Towards 2-Dimensional State-Space Models (3): State-Space Regularization • Jinsung Lee’s Personal Homepage

This post continues from the previous post: Towards 2-Dimensional State-Space Models (2): WHippo.

Let’s recap the principles of state-space models (SSMs) we have settled in the previous post.

The main equation of the SSMs is determined by two components:
compression function $\mathbf{c}(\cdot)$ and input transformation $\theta(\cdot)$ .
SSM’s goal is to let the network distill the property of the compression function $\mathbf{c}(\cdot)$ , by mimicking its behavior under the input transformation $\theta(\cdot)$ .
We can manually derive the compression function’s dynamics $\frac{\textrm{d}\mathbf{c}(\mathbf{I}_t)}{\textrm{d}t}$ , and let the hidden state follow the dynamics to behave as a “compressed” state.
SSMs often let the compression function $\mathbf{c}(\cdot)$ be a projection using 1D orthogonal basis functions and define $\theta(\cdot)$ as a token concatenation, leading them to obtain a compression function dynamics in a form of following differential equation:
$\begin{equation} \frac{\textrm{d}\mathbf{c}(\mathbf{I}_t)}{\textrm{d}t} = \mathbf{A}\mathbf{c}(\mathbf{I}_t) + \mathbf{B}u_t \quad \xRightarrow[]{\text{induced udpate rule}} \quad h_t = \overline{\mathbf{A}}h_{t-1} + \overline{\mathbf{B}}u_t \end{equation}$
where $u_t$ is a token that appears at the $t$ -th timestep.
WHippo suggests letting $\mathbf{c}(\cdot)$ be a 2D orthogonal polynomial projection and $\theta(\cdot)$ be a Gaussian blurring, which ends up yielding:
$\begin{equation} \frac{\textrm{d}\mathbf{c}(\mathbf{I}_t)}{\textrm{d}t} = \mathbf{A}\mathbf{c}(\mathbf{I}_t) \quad \xRightarrow[]{\text{induced udpate rule}} \quad h_t = \overline{\mathbf{A}}h_{t-1} \end{equation}$

The most noticeable difference is the existence of the input term $u_t$ . This difference emerges from the fact that we do not define the input transformation $\theta(\cdot)$ as an information-adding manner; in fact, it is rather a information-losing process, since the information of a blurred image $\mathbf{I}_t$ is strictly a subset of the information of the sharper image $\mathbf{I}_{t-1}$ .

🤔

Wait, then we could’ve developed a more natural extension by assuming

\theta(\cdot)

to be Gaussian deblurring instead of blurring—so that it similarly becomes a information-gaining process, making it more analogous to the original 1D SSM by setting

u_t

as a missing information?

In fact, it was my original attempt; we can derive the relationship between two coefficients $\mathbf{c}(\mathbf{I}_t)$ and $\mathbf{c}(\mathbf{I}_{t-1})$ using the information gap between two images $u_t := \mathbf{I}_{t-1} - \mathbf{I}_{t}$ , which becomes:

\mathbf{c}(\mathbf{I}_{t}) = \mathbf{c}(\mathbf{I}_{t-1}) + \mathbf{c}(u_t).

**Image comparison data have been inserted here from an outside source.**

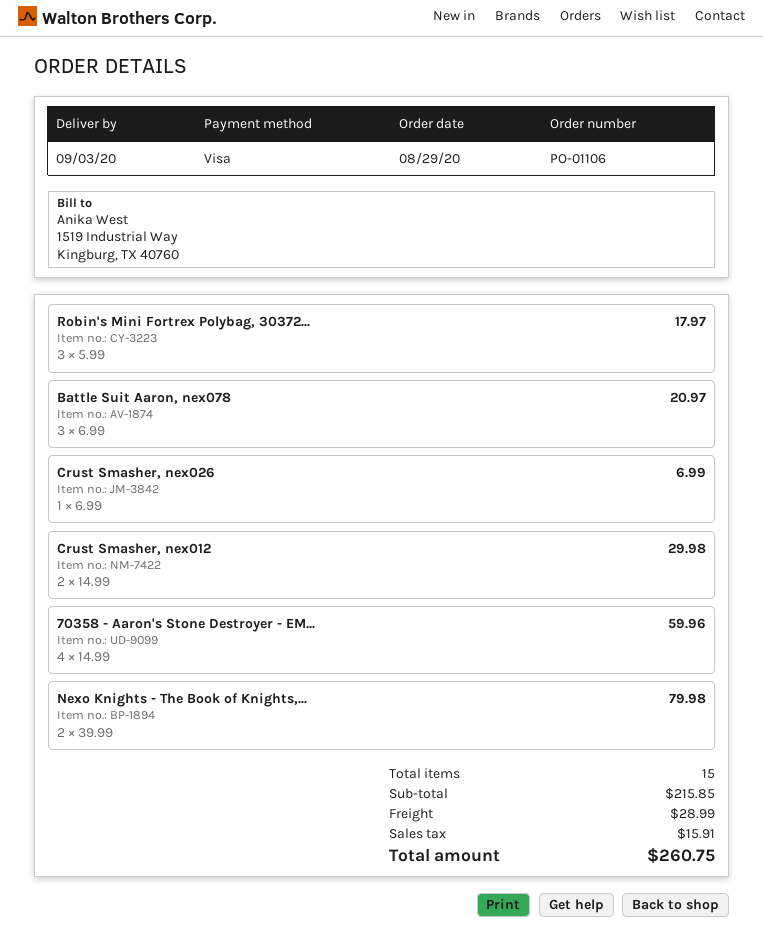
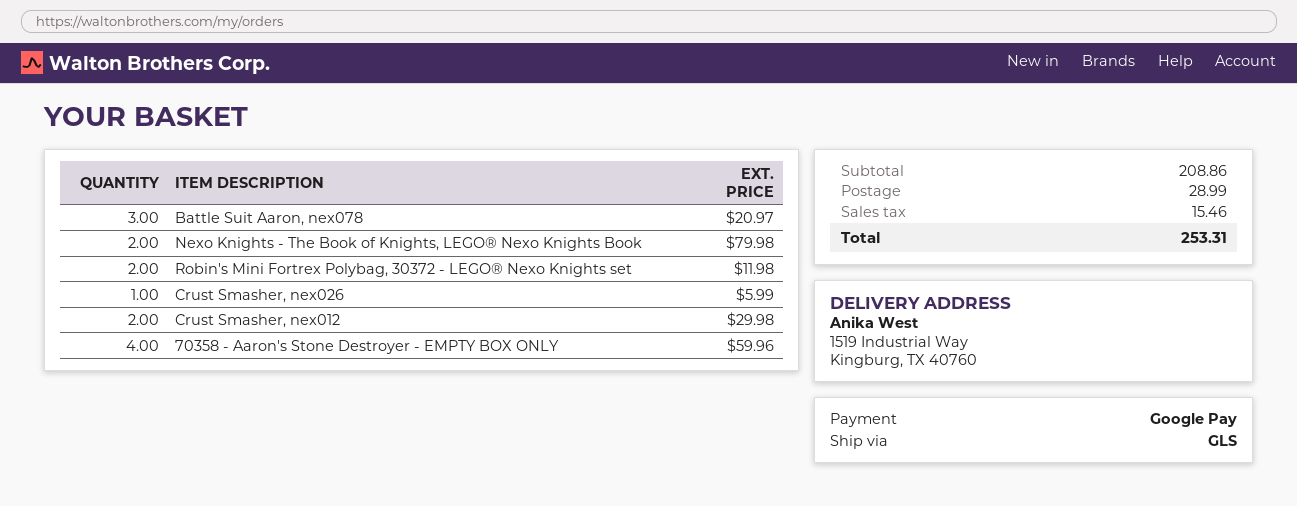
payment method: Visa -> Google Pay
Robin's Mini Fortrex Polybag, 30372...: 3 for 17.97 -> 2 for 11.98
Crust Smasher, nex026: 1 for 6.99 -> 1 for 5.99
subtotal: 215.85 -> 208.86
tax: 15.91 -> 15.46
total: 260.75 -> 253.31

Due to the linearity of the basis projection $\mathbf{c}(\cdot)$ , our resulting equation ends up feeling a bit underwhelming. Note that the whole point of SSM is to get the network to distill the properties of compression function $\mathbf{c}(\cdot)$ . This formulation guides the network to obtain linearity, which indeed is a property of $\mathbf{c}(\cdot)$ , but it is not exactly the most unique property of the compression function.

You might be able to derive non-trivial equation if you choose $\mathbf{c}(\cdot)$ other than basis projections (such as PNG or H.264); but I leave it as a future exploration as of now.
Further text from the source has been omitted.